An individual conversant in the matter additionally refuted Weldon’s characterization that Cassidy made requests of the White Home or informed individuals how he was going to vote on the matter.
“Cassidy was not a part of this resolution,” the particular person mentioned.
Weldon, a doctor who served in Congress from 1995 till 2009, had stored a comparatively low profile for years till being nominated by Trump in November.
However his skepticism of established science round vaccines made him a well-liked choose amongst allies of Robert F. Kennedy Jr., the brand new secretary of the Division of Well being and Human Providers. Weldon say Kennedy had informed him he was “the proper particular person for the job” and was “very upset” that his nomination was withdrawn.

Former Congressman Dr. David Weldon speaks in The Villages, Fla., on Might 31, 2012.
Brendan Farrington/AP
Kennedy declined to touch upon the withdrawal of Weldon’s nomination when ABC Information reached him by telephone later Thursday.
He additionally declined to share whom he would really like President Trump to appoint subsequent to be CDC director, referring inquiries to a prime aide, Stefanie Spear, who didn’t reply to a message looking for remark.
In the meantime, Weldon informed ABC Information in a message that as of late Thursday afternoon he had not but spoken to Kennedy because the information broke of his identify being withdrawn.
In 2007, Weldon co-authored a “vaccine security invoice” with former New York Democratic Rep.
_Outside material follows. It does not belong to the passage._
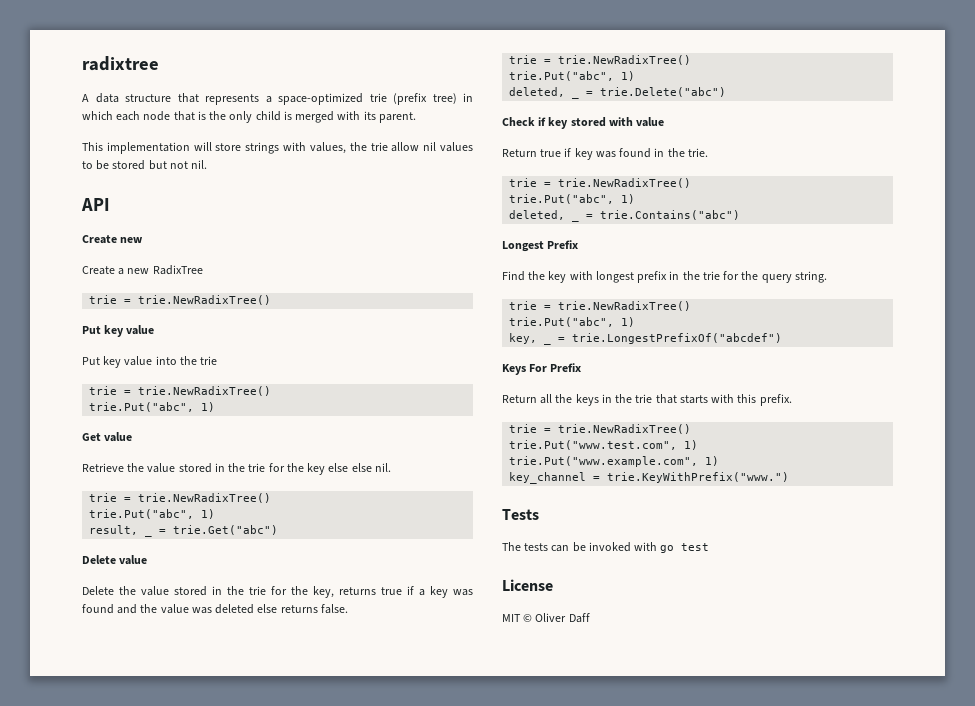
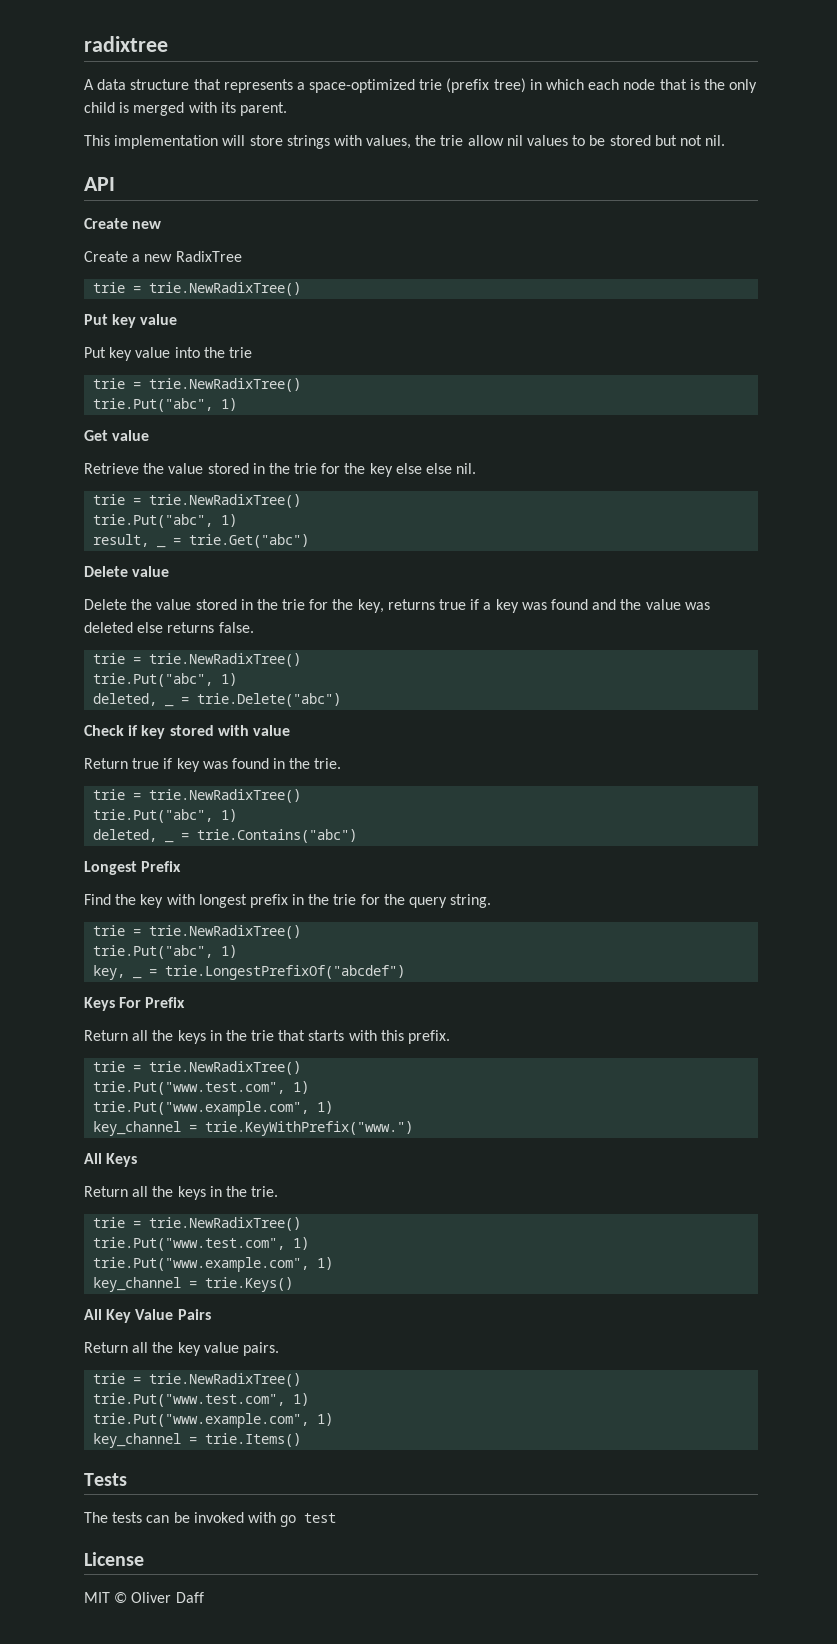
(790, 477) none -> [84,1153,138,1167] [84,1186,279,1200] [93,1217,302,1231] [93,1237,310,1251] [93,1257,334,1272] [93,1277,294,1292] [84,1309,211,1323] [84,1342,279,1356] [93,1373,302,1387] [93,1393,310,1407] [93,1413,334,1428] [93,1433,302,1448] // All Keys // Return all the keys in the trie. // trie = trie.NewRadixTree() // trie.Put("www.test.com", 1) // trie.Put("www.example.com", 1) // key_channel = trie.Keys() // All Key Value Pairs // Return all the key value pairs. // trie = trie.NewRadixTree() // trie.Put("www.test.com", 1) // trie.Put("www.example.com", 1) // key_channel = trie.Items()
Carolyn Maloney, which sought to offer management over vaccine security to an unbiased company inside HHS.
The invoice, which stalled in a Home subcommittee, would “present the independence vital to make sure that vaccine security analysis is strong, unbiased, free from battle of curiosity criticism, and broadly accepted by the general public at massive,” Weldon mentioned in a press launch asserting the invoice.
Weldon was being thought of as CDC director amid a measles outbreak sweeping throughout the U.S.
Democrat Sen. Patty Murray, former chair of the committee Weldon was going to testify earlier than, mentioned that he raised regarding anti-vaccine sentiment throughout their personal assembly.
“In our assembly final month, I used to be deeply disturbed to listen to Dr. Weldon repeat debunked claims about vaccines — it is harmful to place somebody in cost at CDC who believes the lie that our rigorously examined childhood vaccine schedule is by some means exposing children to poisonous ranges of mercury or inflicting autism,” Murray mentioned in a press release.
“As we face one of many worst measles outbreaks in years due to President Trump, a vaccine skeptic who spent years spreading lies about protected and confirmed vaccines ought to by no means have even been into account to guide the foremost company charged with defending public well being,” Murray added.